_Exercise description_: For every line in the data below that contains "background", copy the line.

_Extracted entries_:
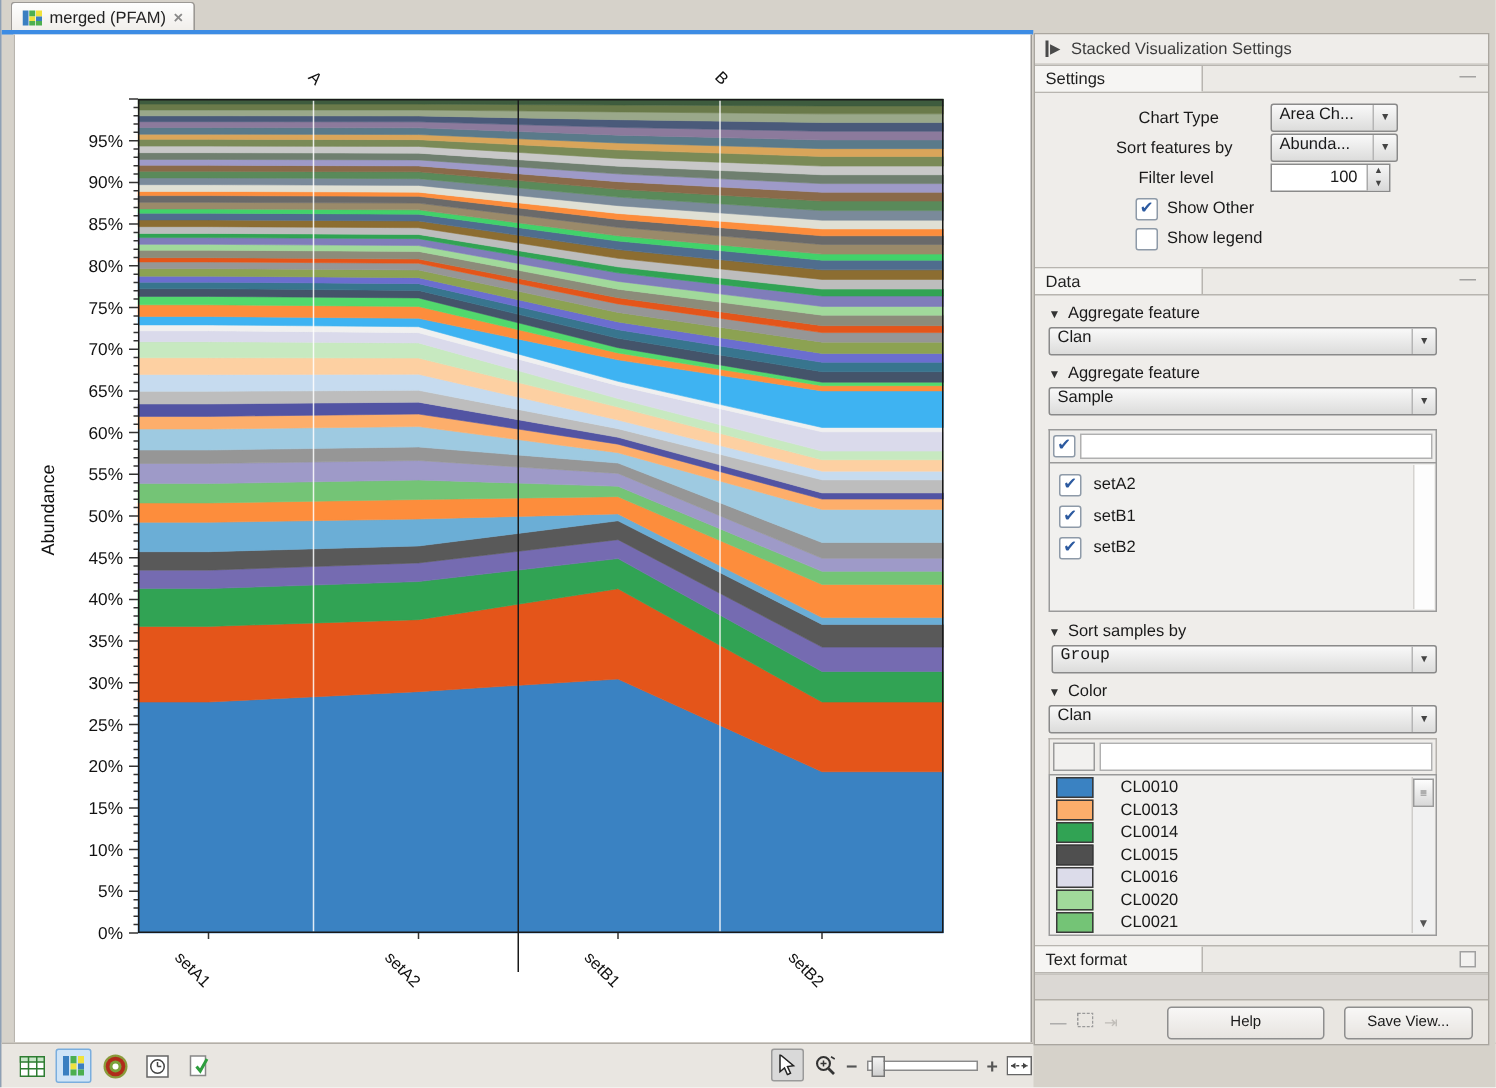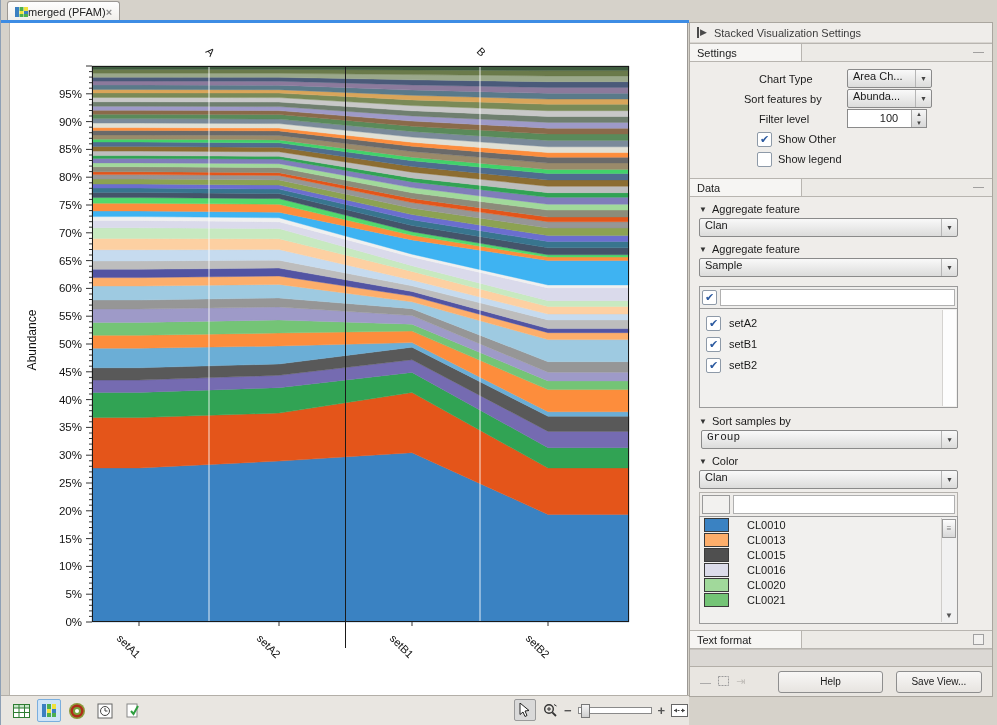--- a/index.html
+++ b/index.html
@@ -8,7 +8,7 @@
   
   .tabbar{position:absolute;left:0;top:0;width:688px;height:20px;background:#d6d2ca;border-bottom:1px solid #c0bcb4;}
   .tab{position:absolute;left:6px;top:1px;height:19px;background:linear-gradient(#fefefe,#f0eeea);
-       border:1px solid #9b9894;border-bottom:none;border-radius:3px 3px 0 0;display:flex;align-items:center;padding:0 7px;}
+       border:1px solid #9b9894;border-bottom:none;border-radius:3px 3px 0 0;display:flex;align-items:center;padding:0 7px;gap:5px;}
   .tab-label{font-size:11px;color:#222;}
   .tab-close{color:#8a8a8a;font-weight:bold;font-size:11px;cursor:default;}
   .blue-line{position:absolute;left:0;top:20px;width:688px;height:3px;background:#3d8ce4;}

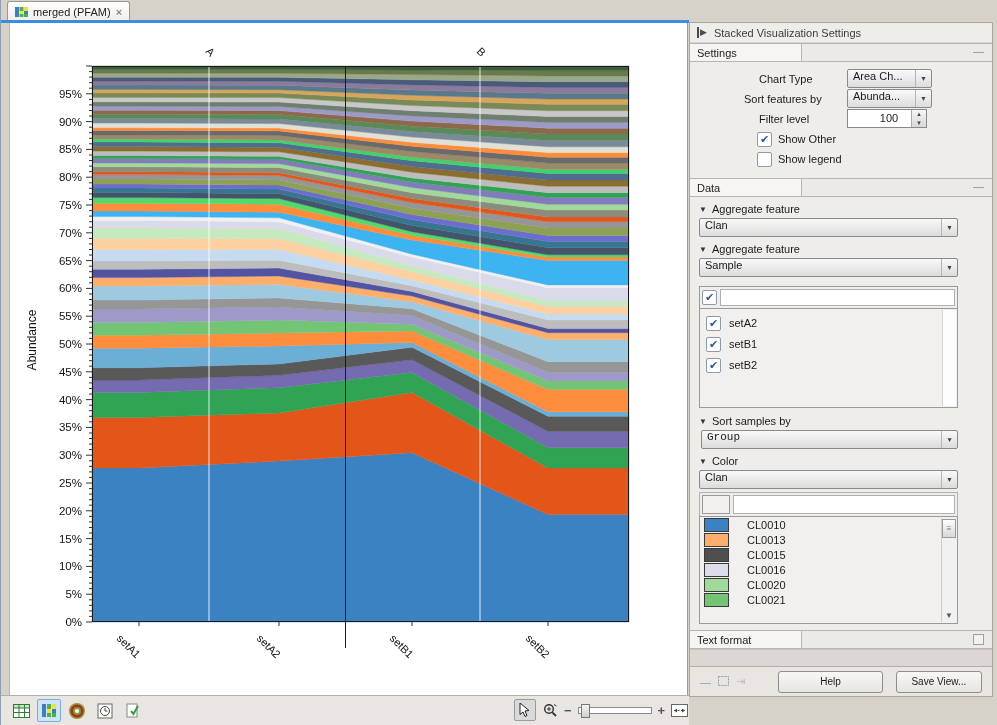--- a/index.html
+++ b/index.html
@@ -47,7 +47,7 @@
   .dd-sm{width:78px;flex:none;}
   .dd-arrow{margin-left:auto;width:15px;align-self:stretch;display:flex;align-items:center;justify-content:center;border-left:1px solid #b5b5b5;color:#444;font-size:7px;}
   .spin-wrap{width:78px;height:17px;border:1px solid #8a8a8a;background:#fff;display:flex;}
-  .spin-val{flex:1;text-align:center;padding:2px 6px 0 0;margin-left:25px;}
+  .spin-val{flex:1;text-align:right;padding:2px 6px 0 0;margin-left:25px;}
   .spin-btns{width:14px;border-left:1px solid #aaa;display:flex;flex-direction:column;background:linear-gradient(#f6f6f6,#d8d8d8);}
   .spin-btns span{flex:1;font-size:6px;color:#444;text-align:center;line-height:8px;}
   .cbrow{display:flex;align-items:center;gap:6px;height:20px;margin-left:58px;}

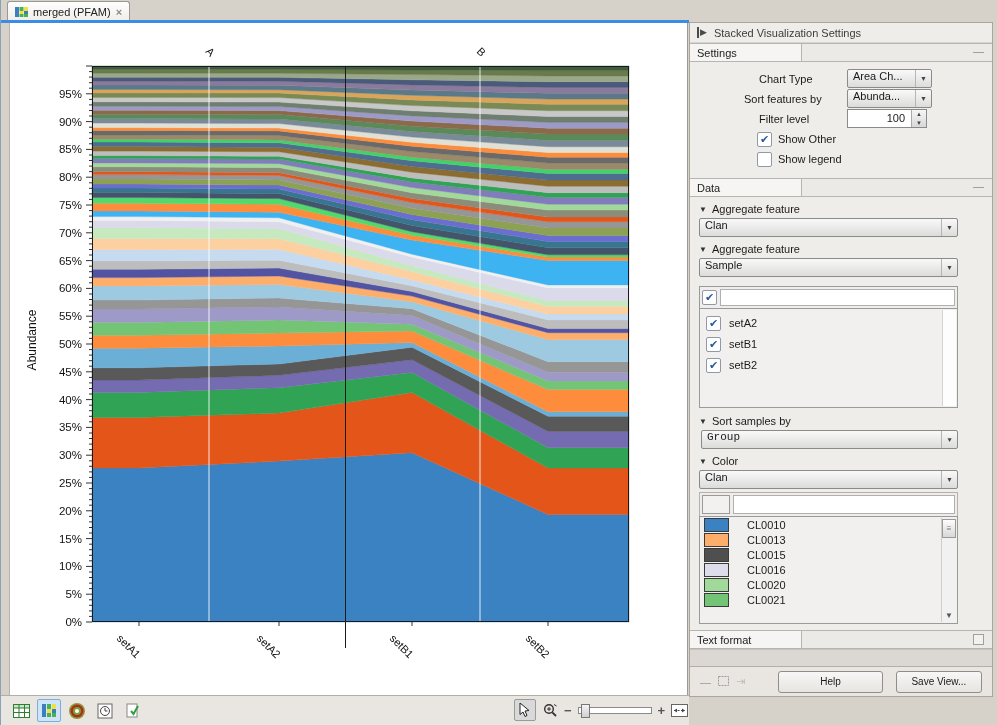--- a/index.html
+++ b/index.html
@@ -603,6 +603,10 @@
        <span>CL0013</span>
             </div>
             <div class="clan-row">
+       <span class="swatch" style="background:#31a354"></span>
+       <span>CL0014</span>
+            </div>
+            <div class="clan-row">
        <span class="swatch" style="background:#4f4f4f"></span>
        <span>CL0015</span>
             </div>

_Response to the exercise_:
   .tabbar{position:absolute;left:0;top:0;width:688px;height:20px;background:#d6d2ca;border-bottom:1px solid #c0bcb4;}
   .tab{position:absolute;left:6px;top:1px;height:19px;background:linear-gradient(#fefefe,#f0eeea);
   .blue-line{position:absolute;left:0;top:20px;width:688px;height:3px;background:#3d8ce4;}
   .spin-wrap{width:78px;height:17px;border:1px solid #8a8a8a;background:#fff;display:flex;}
   .spin-btns{width:14px;border-left:1px solid #aaa;display:flex;flex-direction:column;background:linear-gradient(#f6f6f6,#d8d8d8);}
+       <span class="swatch" style="background:#31a354"></span>
        <span class="swatch" style="background:#4f4f4f"></span>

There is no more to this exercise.